* perf record per-thread vs per-cpu behavior
@ 2021-12-08 23:33 Josh Hunt
2021-12-09 17:52 ` Jiri Olsa
0 siblings, 1 reply; 2+ messages in thread
From: Josh Hunt @ 2021-12-08 23:33 UTC (permalink / raw)
To: linux-perf-users
Hi
I'm seeing what I believe to be incorrect behavior when running perf
record -p and was hoping I could get some clarification from someone
here. We have an application which has around 800 threads and when I run
perf record -p <pid> on that the # of samples returned seems impossible
given the # of cpus, sampling freq, and duration of profile.
I'm running on a 5.4 LTS kernel and the machine has 40 hw threads.

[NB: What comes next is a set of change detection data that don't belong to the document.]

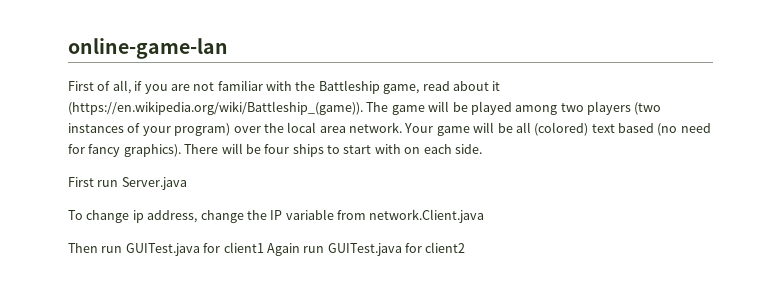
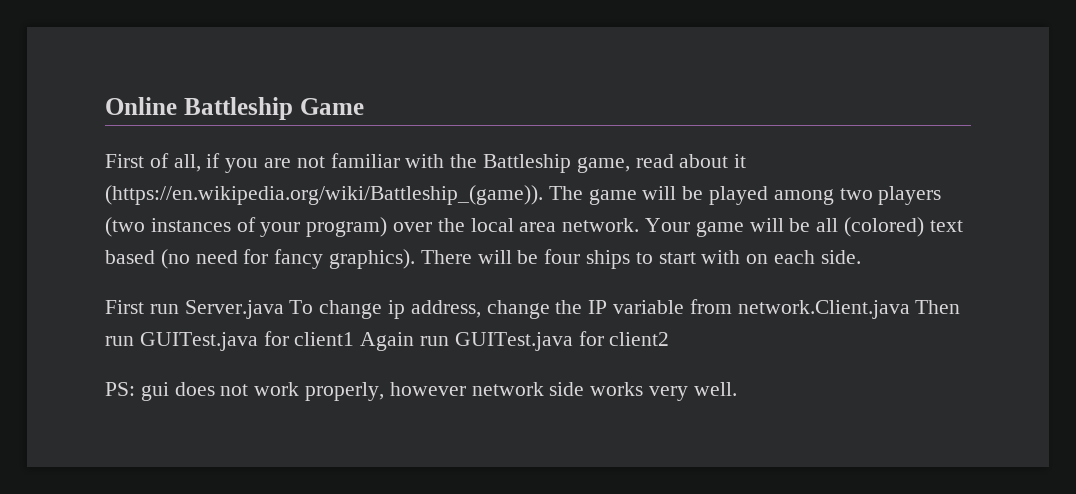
- online-game-lan
+ Online Battleship Game
- First run Server.java
- To change ip address, change the IP variable from network.Client.java
- Then run GUITest.java for client1 Again run GUITest.java for client2
+ First run Server.java To change ip address, change the IP variable from network.Client.java Then run GUITest.java for client1 Again run GUITest.java for client2
+ PS: gui does not work properly, however network side works very well.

Running with -p <pid> I see:
# perf record -p 7297 -s -F 49 --call-graph lbr -- sleep 5
[ perf record: Woken up 32 times to write data ]
[ perf record: Captured and wrote 11.798 MB perf.data (58430 samples) ]
and I've confirmed there are actually 58k samples in the data file, but
the # of samples should be closer to 5 * 49 * 40 = 9800.
Running with -a I see something closer to what I would expect:
# perf record -a -s -F 49 --call-graph lbr -- sleep 5
[ perf record: Woken up 1 times to write data ]
[ perf record: Captured and wrote 3.405 MB perf.data (9745 samples) ]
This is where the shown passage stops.